Use when performing multi region deployment — multi-region deployment template covering region selection, data replication strategy, traffic routing, failover configuration, consistency models, and operational procedures. Use for expanding to new regions, designing active-active architectures, or implementing global redundancy.
Plan multi-region deployment for {{ service_name }} across {{ primary_region }} and {{ secondary_regions }} ({{ topology }}).
REGION ARCHITECTURE
━━━━━━━━━━━━━━━━━━━━━━━━━━━━━━━━━━━━━━━━
Service: {{ service_name }}
Topology: {{ topology }}
Primary: {{ primary_region }}
Secondary: {{ secondary_regions }}
TOPOLOGY DECISION:
Active-Active:
- All regions serve production traffic simultaneously
- Requires conflict resolution for writes
- Lowest latency for global users
- Highest complexity and cost
Active-Passive:
- Primary handles all traffic, secondary is standby
- Simpler data consistency model
- Higher latency for remote users
- Lower cost, used primarily for DR
Selected: {{ topology }}
Justification: [why this topology was chosen]
DATA REPLICATION
━━━━━━━━━━━━━━━━━━━━━━━━━━━━━━━━━━━━━━━━
DATABASE:
[ ] Replication type: [synchronous / asynchronous / semi-sync]

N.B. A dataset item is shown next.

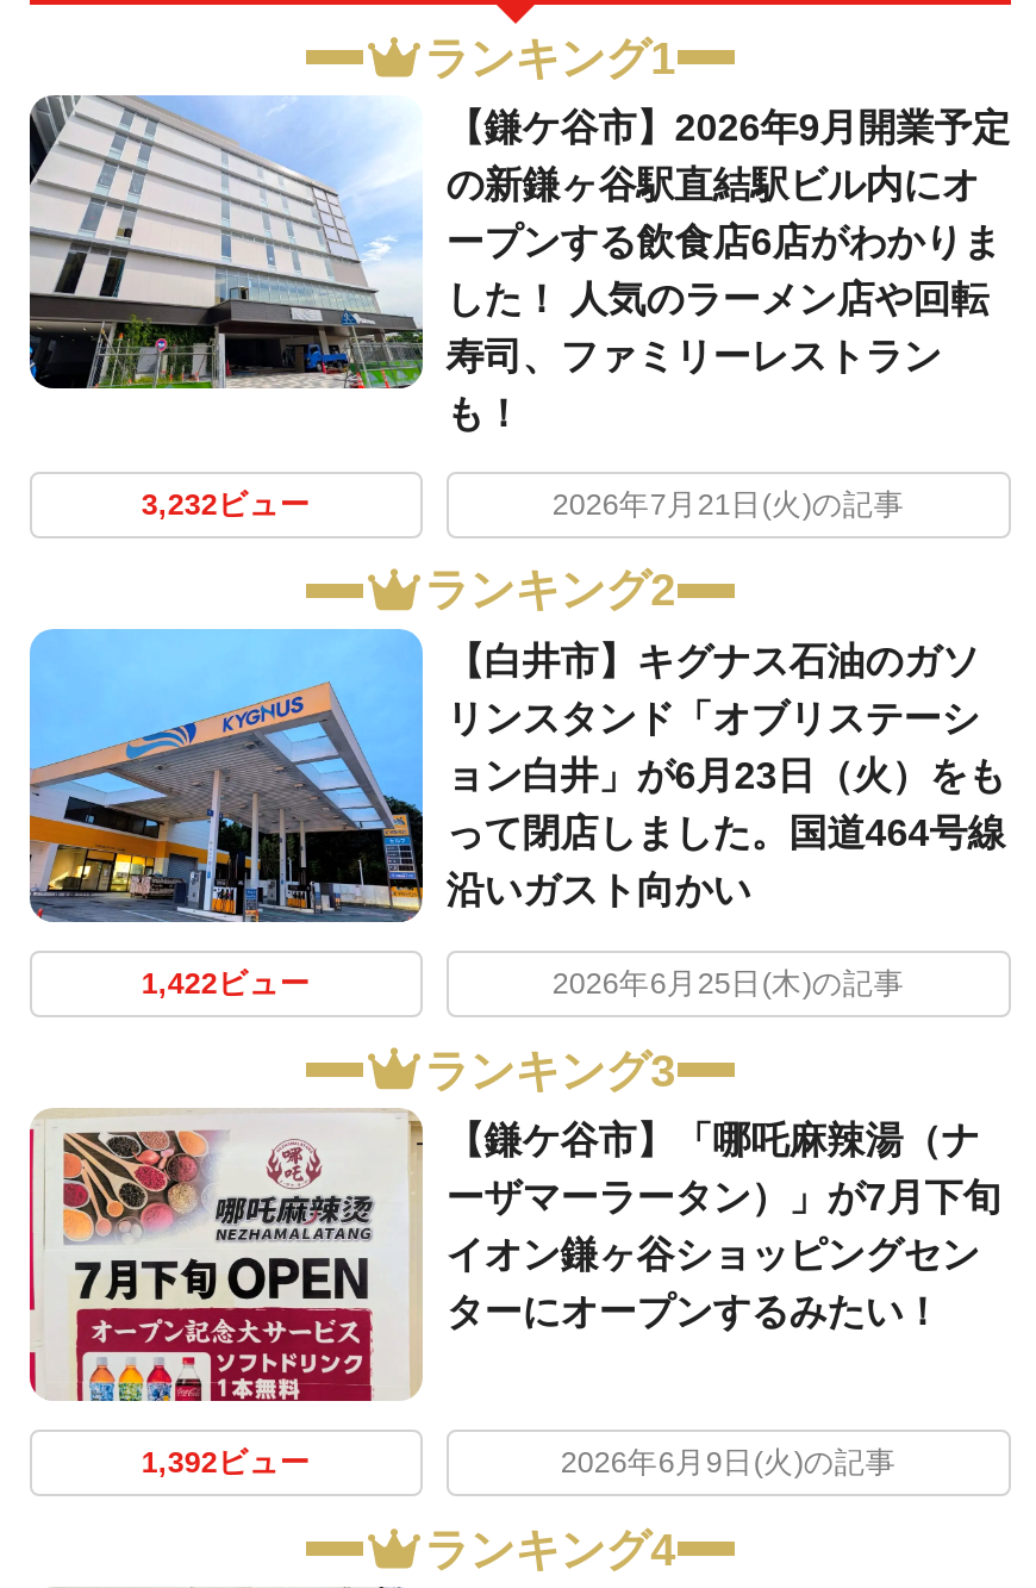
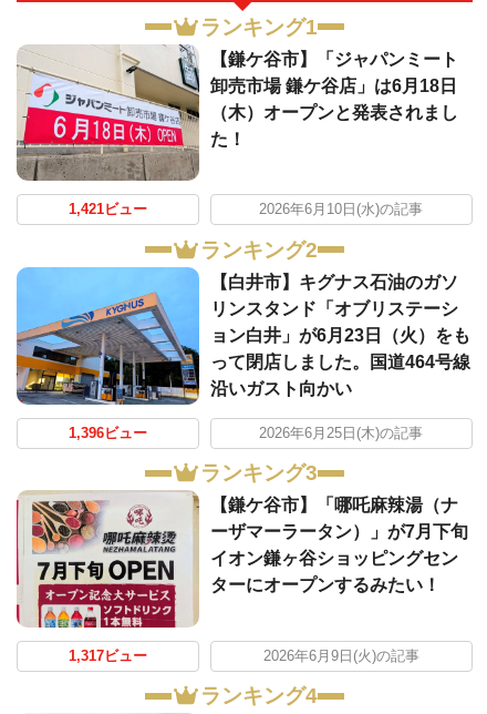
[27,95,1011,434] [image] | 【鎌ケ谷市】2026年9月開業予定 | の新鎌ヶ谷駅直結駅ビル内にオ | ープンする飲食店6店がわかりま | した！ 人気のラーメン店や回転 | 寿司、ファミリーレストラン | も！ -> [15,43,458,182] [image] | 【鎌ケ谷市】「ジャパンミート | 卸売市場 鎌ケ谷店」は6月18日 | （木）オープンと発表されまし | た！
[141,488,905,522] 3,232ビュー | 2026年7月21日(火)の記事 -> [68,202,423,218] 1,421ビュー | 2026年6月10日(水)の記事
[141,968,310,1001] 1,422ビュー -> [68,425,147,441] 1,396ビュー
[141,1446,310,1480] 1,392ビュー -> [68,648,147,664] 1,317ビュー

[ ] Replication technology: [Aurora Global DB / DynamoDB Global Tables / CockroachDB / custom]
[ ] Consistency model: [strong / eventual / causal]
[ ] Conflict resolution: [last-writer-wins / region-primary / application-level]
[ ] Expected replication lag: ___ms
[ ] Maximum acceptable lag: ___ms
[ ] Replication monitoring configured
CACHE:
[ ] Cache strategy: [local per-region / replicated / independent]
[ ] Cache invalidation: [event-driven / TTL / hybrid]
[ ] Cache warm-up procedure for new regions
OBJECT STORAGE:
[ ] S3 cross-region replication configured
[ ] Replication scope: [full bucket / prefix-filtered]
[ ] Versioning enabled
MESSAGING / EVENTS:
[ ] Event replication: [Kafka MirrorMaker / SNS fan-out / EventBridge]
[ ] Event ordering guarantees: [per-partition / none]
[ ] Deduplication strategy for cross-region events
TRAFFIC ROUTING
━━━━━━━━━━━━━━━━━━━━━━━━━━━━━━━━━━━━━━━━
ROUTING METHOD:
[ ] GeoDNS (Route53 geolocation / latency-based routing)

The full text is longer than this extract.